───── Data supplied ─────

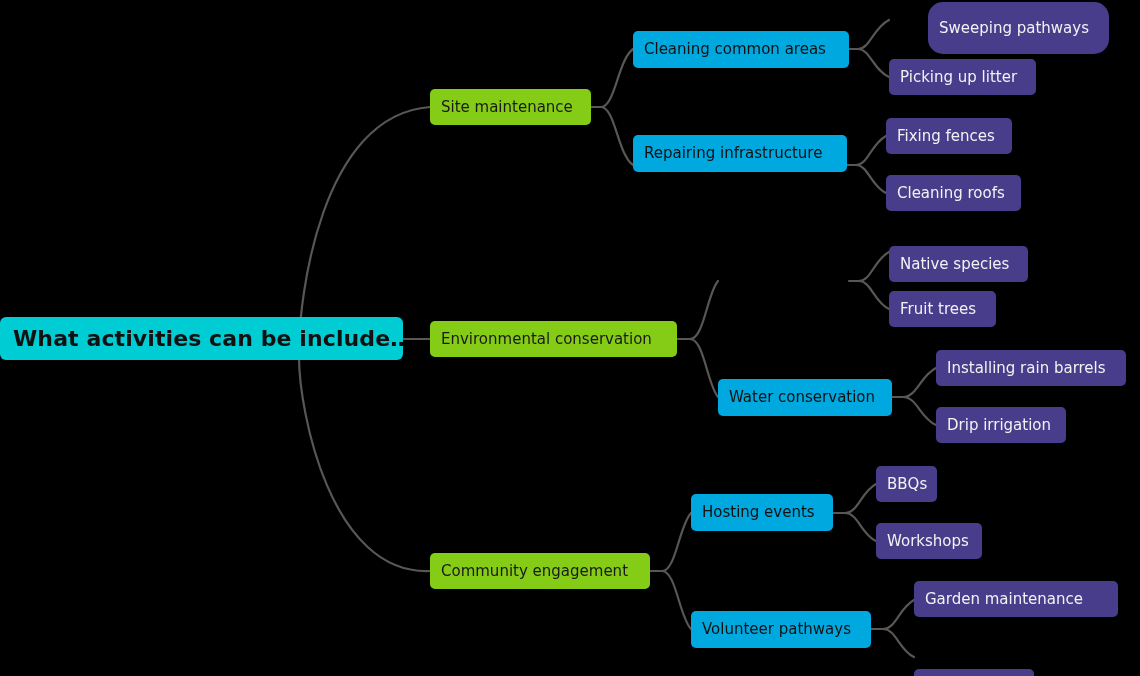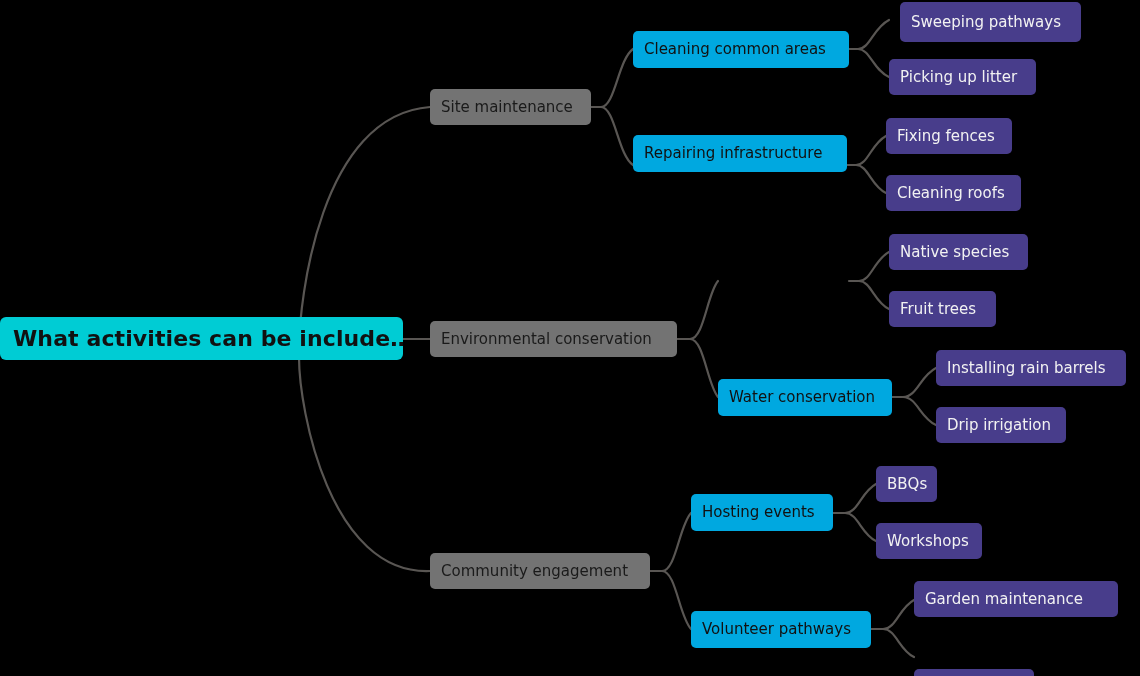--- a/index.html
+++ b/index.html
@@ -41,21 +41,21 @@
   .lvl-root {
     background: #00ccd4;
     color: #111111;
     font-size: 22px;
     padding: 0 13px;
     border-radius: 6px;
     letter-spacing: 0.1px;
   }
   
   .lvl-1 {
-    background: #737373;
+    background: #84cc16;
     color: #1a1a1a;
     font-size: 15px;
     padding: 0 11px;
   }
   
   .lvl-2 {
     background: #00a8e0;
     color: #111111;
     font-size: 15px;
     padding: 0 11px;
@@ -125,21 +125,21 @@
   </div>
 
   <div class="node lvl-1" style="left:430px; top:89px; width:161px; height:36px;">
     <span class="node-label">Site maintenance</span>
   </div>
 
   <div class="node lvl-2" style="left:633px; top:31px; width:216px; height:37px;">
     <span class="node-label">Cleaning common areas</span>
   </div>
 
-  <div class="node lvl-3" style="left:900px; top:2px; width:181px; height:40px;">
+  <div class="node lvl-3" style="left:928px; top:2px; width:181px; height:52px;border-radius:15px;">
     <span class="node-label">Sweeping pathways</span>
   </div>
 
   <div class="node lvl-3" style="left:889px; top:59px; width:147px; height:36px;">
     <span class="node-label">Picking up litter</span>
   </div>
 
   <div class="node lvl-2" style="left:633px; top:135px; width:214px; height:37px;">
     <span class="node-label">Repairing infrastructure</span>
   </div>
@@ -150,21 +150,21 @@
 
   <div class="node lvl-3" style="left:886px; top:175px; width:135px; height:36px;">
     <span class="node-label">Cleaning roofs</span>
   </div>
 
   <div class="node lvl-1" style="left:430px; top:321px; width:247px; height:36px;">
     <span class="node-label">Environmental conservation</span>
   </div>
 
 
-  <div class="node lvl-3" style="left:889px; top:234px; width:139px; height:36px;">
+  <div class="node lvl-3" style="left:889px; top:246px; width:139px; height:36px;">
     <span class="node-label">Native species</span>
   </div>
 
   <div class="node lvl-3" style="left:889px; top:291px; width:107px; height:36px;">
     <span class="node-label">Fruit trees</span>
   </div>
 
   <div class="node lvl-2" style="left:718px; top:379px; width:174px; height:37px;">
     <span class="node-label">Water conservation</span>
   </div>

─────

**Exercise instructions:** With the pictures removed, print the entries above exactly.

**Task output:**
--- a/index.html
+++ b/index.html
@@ -41,21 +41,21 @@
   .lvl-root {
     background: #00ccd4;
     color: #111111;
     font-size: 22px;
     padding: 0 13px;
     border-radius: 6px;
     letter-spacing: 0.1px;
   }
   
   .lvl-1 {
-    background: #737373;
+    background: #84cc16;
     color: #1a1a1a;
     font-size: 15px;
     padding: 0 11px;
   }
   
   .lvl-2 {
     background: #00a8e0;
     color: #111111;
     font-size: 15px;
     padding: 0 11px;
@@ -125,21 +125,21 @@
   </div>
 
   <div class="node lvl-1" style="left:430px; top:89px; width:161px; height:36px;">
     <span class="node-label">Site maintenance</span>
   </div>
 
   <div class="node lvl-2" style="left:633px; top:31px; width:216px; height:37px;">
     <span class="node-label">Cleaning common areas</span>
   </div>
 
-  <div class="node lvl-3" style="left:900px; top:2px; width:181px; height:40px;">
+  <div class="node lvl-3" style="left:928px; top:2px; width:181px; height:52px;border-radius:15px;">
     <span class="node-label">Sweeping pathways</span>
   </div>
 
   <div class="node lvl-3" style="left:889px; top:59px; width:147px; height:36px;">
     <span class="node-label">Picking up litter</span>
   </div>
 
   <div class="node lvl-2" style="left:633px; top:135px; width:214px; height:37px;">
     <span class="node-label">Repairing infrastructure</span>
   </div>
@@ -150,21 +150,21 @@
 
   <div class="node lvl-3" style="left:886px; top:175px; width:135px; height:36px;">
     <span class="node-label">Cleaning roofs</span>
   </div>
 
   <div class="node lvl-1" style="left:430px; top:321px; width:247px; height:36px;">
     <span class="node-label">Environmental conservation</span>
   </div>
 
 
-  <div class="node lvl-3" style="left:889px; top:234px; width:139px; height:36px;">
+  <div class="node lvl-3" style="left:889px; top:246px; width:139px; height:36px;">
     <span class="node-label">Native species</span>
   </div>
 
   <div class="node lvl-3" style="left:889px; top:291px; width:107px; height:36px;">
     <span class="node-label">Fruit trees</span>
   </div>
 
   <div class="node lvl-2" style="left:718px; top:379px; width:174px; height:37px;">
     <span class="node-label">Water conservation</span>
   </div>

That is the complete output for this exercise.